Your posts aren't making much sense to me, but maybe because I've only had two cups of coffee this morning here
You said in Post #1 that "I just changed my H370 Stinger's CPU from i7-9700T to i5-9600K", which are 9th Gen CPUs, and "I tortured the CPU with Prime95 Small FFTs and it continued running at 4.3GHz all cores."
Then in Post #3 you said "I'm looking to place an i5-9600K but bios required is 1.04, therefore how do I update bios without an older cpu?"
So if you had an either an i7-9700T or i5-9600K (both 9th Gen.) running in your board, that means it has BIOS 1.04 or newer installed to be compatible with the 9th Gen. CPUs..Look in the BIOS and see which version it has..Then flash to the latest version, which is
Version 1.08 as of now.
You should set the
CPU Multiplier Control to Manual from Auto, then set the CPU Multiplier Setting for all cores to whatever the Max Turbo Frequency of the CPU is, which is 43 for an
i7-9700T and 46 for an
i5-9600K and using the default 100MHz BCLK.

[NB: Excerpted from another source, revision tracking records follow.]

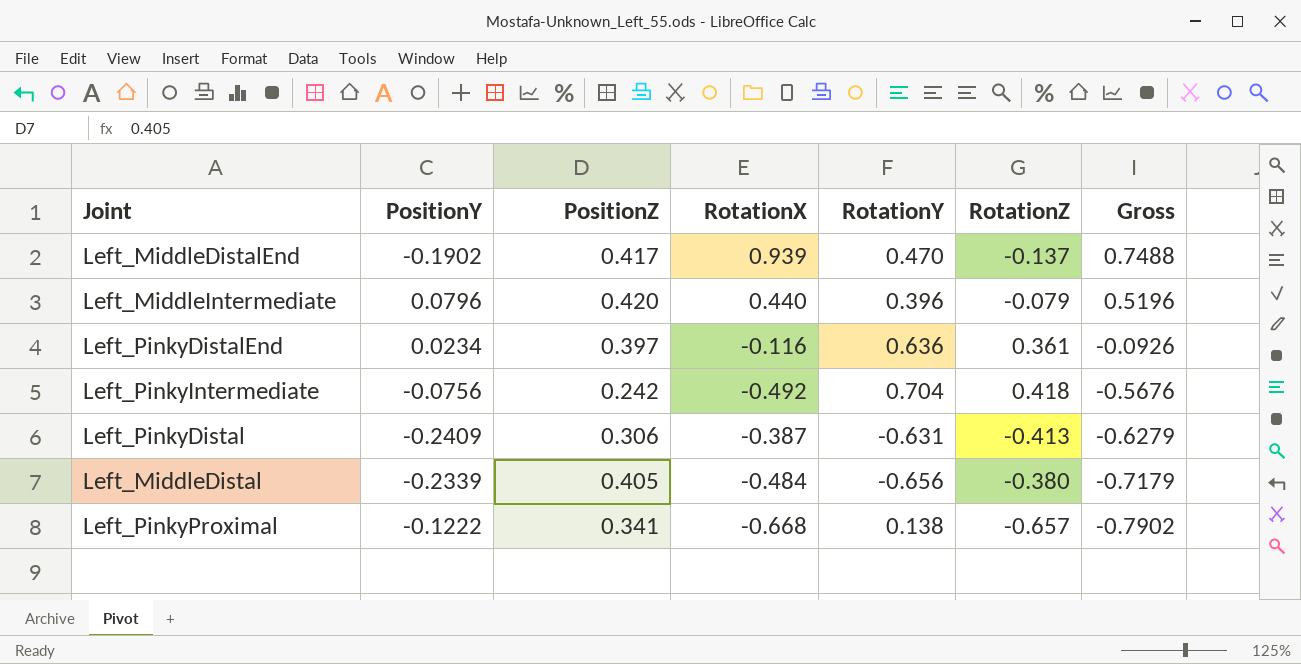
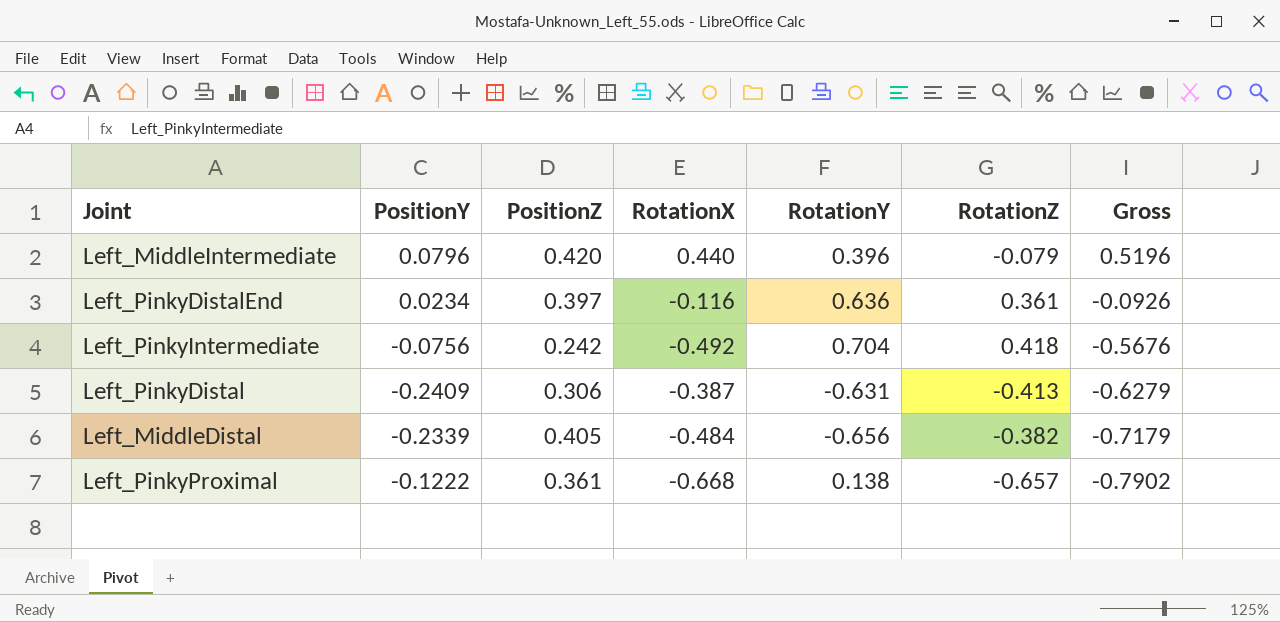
row Left_MiddleDistalEnd: -0.1902 | 0.417 | 0.939 | 0.470 | -0.137 | 0.7488 -> none
Left_MiddleDistal | RotationZ: -0.380 -> -0.382
Left_PinkyProximal | PositionZ: 0.341 -> 0.361

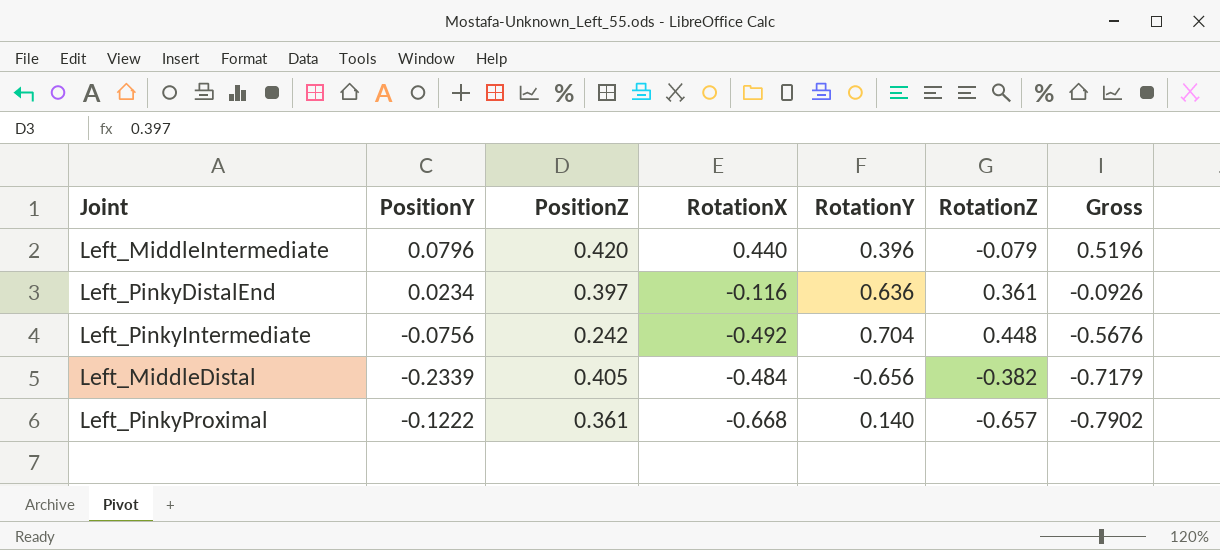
row Left_PinkyDistal: -0.2409 | 0.306 | -0.387 | -0.631 | -0.413 | -0.6279 -> none
Left_PinkyIntermediate | RotationZ: 0.418 -> 0.448
Left_PinkyProximal | RotationY: 0.138 -> 0.140

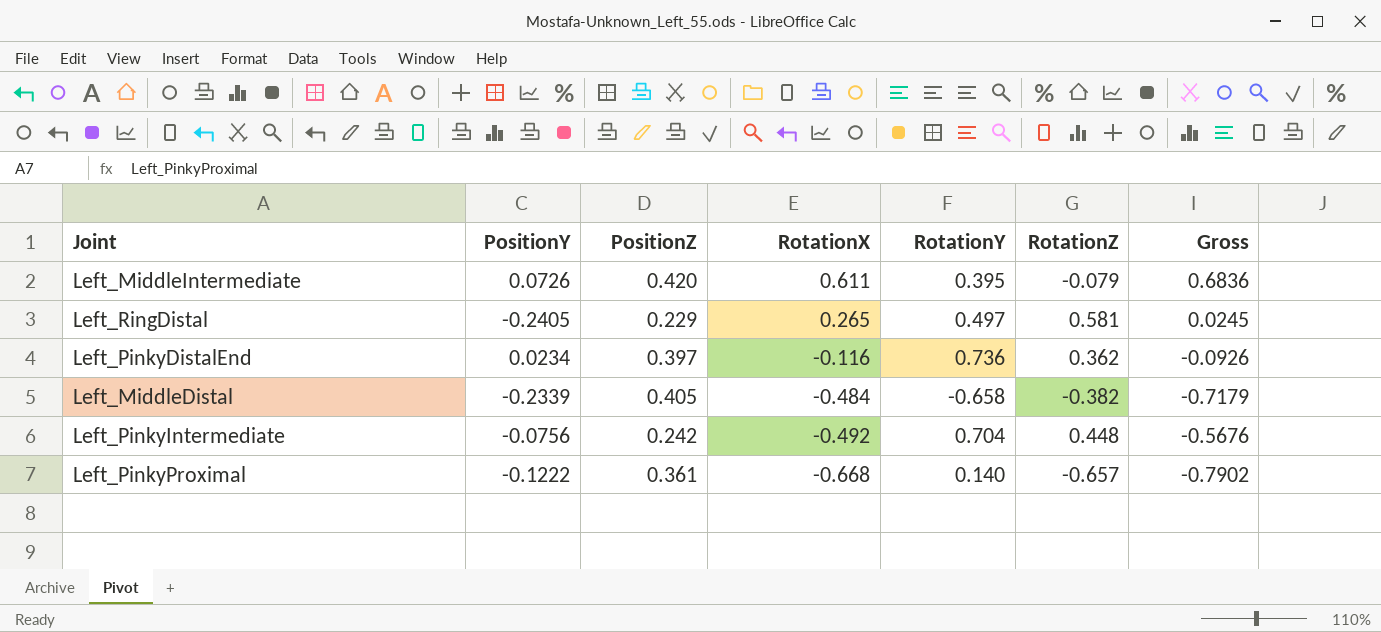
row order: Gross descending -> RotationX descending
Left_MiddleIntermediate | PositionY: 0.0796 -> 0.0726
Left_MiddleIntermediate | RotationX: 0.440 -> 0.611
Left_MiddleIntermediate | RotationY: 0.396 -> 0.395
Left_MiddleIntermediate | Gross: 0.5196 -> 0.6836
row Left_RingDistal: none -> -0.2405 | 0.229 | 0.265 | 0.497 | 0.581 | 0.0245
Left_PinkyDistalEnd | RotationY: 0.636 -> 0.736
Left_PinkyDistalEnd | RotationZ: 0.361 -> 0.362
Left_MiddleDistal | RotationY: -0.656 -> -0.658

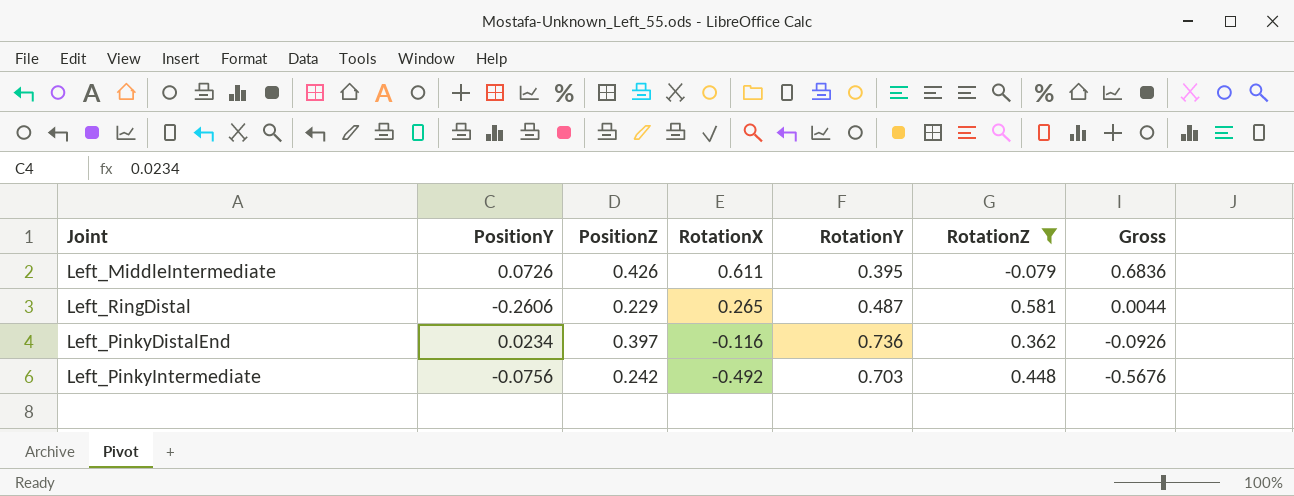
filter: none -> RotationZ >= -0.079
Left_MiddleIntermediate | PositionZ: 0.420 -> 0.426
Left_RingDistal | PositionY: -0.2405 -> -0.2606
Left_RingDistal | RotationY: 0.497 -> 0.487
Left_RingDistal | Gross: 0.0245 -> 0.0044
Left_PinkyIntermediate | RotationY: 0.704 -> 0.703

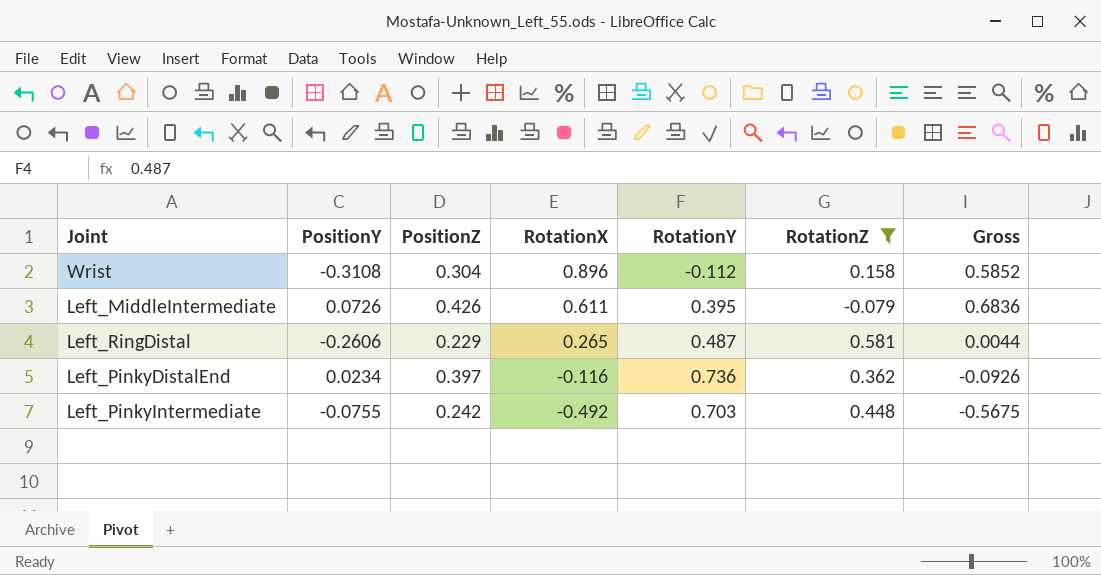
row Wrist: none -> -0.3108 | 0.304 | 0.896 | -0.112 | 0.158 | 0.5852
Left_PinkyIntermediate | PositionY: -0.0756 -> -0.0755
Left_PinkyIntermediate | Gross: -0.5676 -> -0.5675

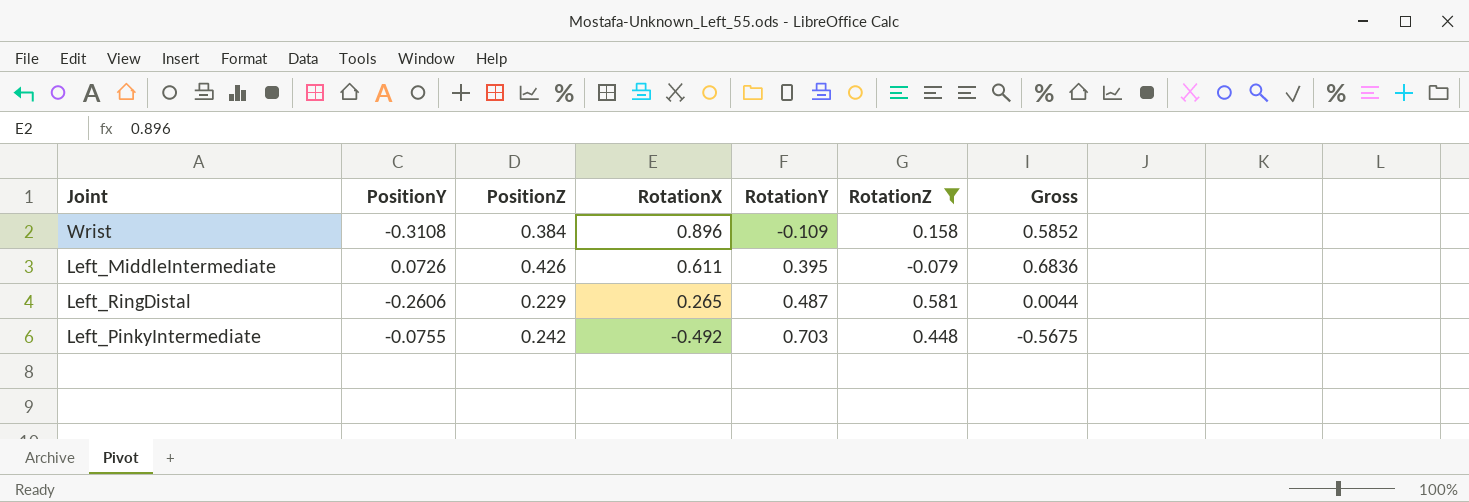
row Left_PinkyDistalEnd: 0.0234 | 0.397 | -0.116 | 0.736 | 0.362 | -0.0926 -> none
Wrist | PositionZ: 0.304 -> 0.384
Wrist | RotationY: -0.112 -> -0.109

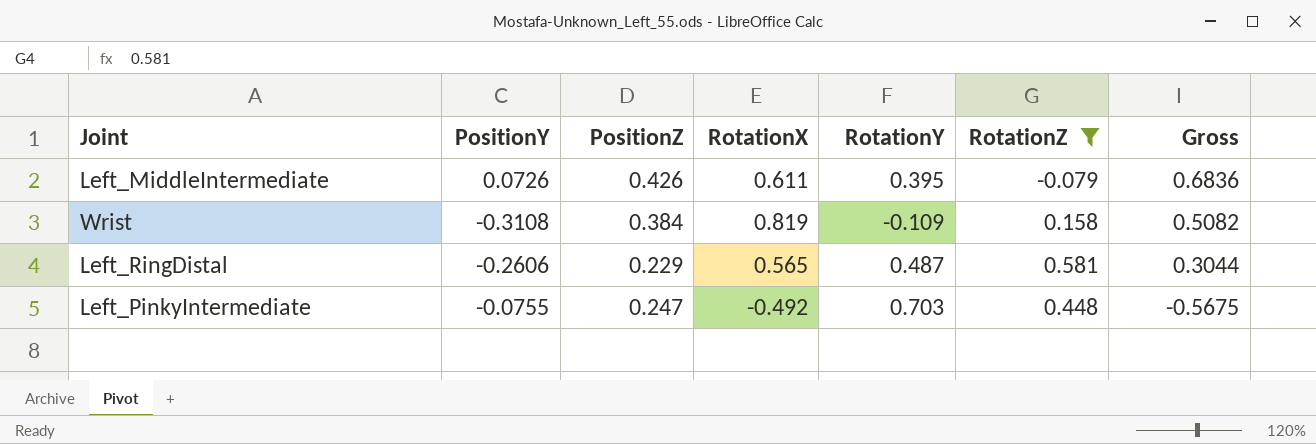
row order: RotationX descending -> Gross descending
Wrist | RotationX: 0.896 -> 0.819
Wrist | Gross: 0.5852 -> 0.5082
Left_RingDistal | RotationX: 0.265 -> 0.565
Left_RingDistal | Gross: 0.0044 -> 0.3044
Left_PinkyIntermediate | PositionZ: 0.242 -> 0.247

Also, if you want the CPU to run a max clock all the time for some odd reason, set the Windows Power Plan to "High performance" in the Windows Control Panel -> Power Options..You could do that only when benchmarking or gaming, then simply and quickly set it back to "Balanced" or "Power saver" without needing to go into the BIOS to make changes.
The
Intel Extreme Tuning Utility (XTU) is a good utility for you to have for making some adjustments dynamically "on-the-fly" without having to go into the BIOS to make static changes, and for benchmarking and stress testing.
So what's going on?..You getting another/new mobo, or what?